═════ TASK MATERIAL

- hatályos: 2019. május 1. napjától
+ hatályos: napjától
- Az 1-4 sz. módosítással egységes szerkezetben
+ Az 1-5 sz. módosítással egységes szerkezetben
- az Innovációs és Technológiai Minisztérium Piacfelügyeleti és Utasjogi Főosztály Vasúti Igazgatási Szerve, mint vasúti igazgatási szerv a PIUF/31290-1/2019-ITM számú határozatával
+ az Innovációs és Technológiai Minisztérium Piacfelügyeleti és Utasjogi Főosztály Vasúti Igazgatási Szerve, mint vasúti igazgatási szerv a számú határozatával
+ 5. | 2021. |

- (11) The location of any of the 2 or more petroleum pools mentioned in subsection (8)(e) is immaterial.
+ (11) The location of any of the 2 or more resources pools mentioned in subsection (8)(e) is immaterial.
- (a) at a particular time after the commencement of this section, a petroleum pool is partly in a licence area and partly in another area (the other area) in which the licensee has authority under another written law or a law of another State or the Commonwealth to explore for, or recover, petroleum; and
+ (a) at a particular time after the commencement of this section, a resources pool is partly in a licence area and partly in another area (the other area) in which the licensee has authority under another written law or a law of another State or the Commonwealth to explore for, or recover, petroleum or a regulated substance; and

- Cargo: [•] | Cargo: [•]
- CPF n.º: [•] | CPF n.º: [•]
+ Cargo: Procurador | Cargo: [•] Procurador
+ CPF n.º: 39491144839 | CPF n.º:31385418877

══════════

— YOUR INSTRUCTIONS —
With nothing left out, transcribe the records above exactly.

— REPLY TO THE EXERCISE —
- hatályos: 2019. május 1. napjától
+ hatályos: napjától
- Az 1-4 sz. módosítással egységes szerkezetben
+ Az 1-5 sz. módosítással egységes szerkezetben
- az Innovációs és Technológiai Minisztérium Piacfelügyeleti és Utasjogi Főosztály Vasúti Igazgatási Szerve, mint vasúti igazgatási szerv a PIUF/31290-1/2019-ITM számú határozatával
+ az Innovációs és Technológiai Minisztérium Piacfelügyeleti és Utasjogi Főosztály Vasúti Igazgatási Szerve, mint vasúti igazgatási szerv a számú határozatával
+ 5. | 2021. |

- (11) The location of any of the 2 or more petroleum pools mentioned in subsection (8)(e) is immaterial.
+ (11) The location of any of the 2 or more resources pools mentioned in subsection (8)(e) is immaterial.
- (a) at a particular time after the commencement of this section, a petroleum pool is partly in a licence area and partly in another area (the other area) in which the licensee has authority under another written law or a law of another State or the Commonwealth to explore for, or recover, petroleum; and
+ (a) at a particular time after the commencement of this section, a resources pool is partly in a licence area and partly in another area (the other area) in which the licensee has authority under another written law or a law of another State or the Commonwealth to explore for, or recover, petroleum or a regulated substance; and

- Cargo: [•] | Cargo: [•]
- CPF n.º: [•] | CPF n.º: [•]
+ Cargo: Procurador | Cargo: [•] Procurador
+ CPF n.º: 39491144839 | CPF n.º:31385418877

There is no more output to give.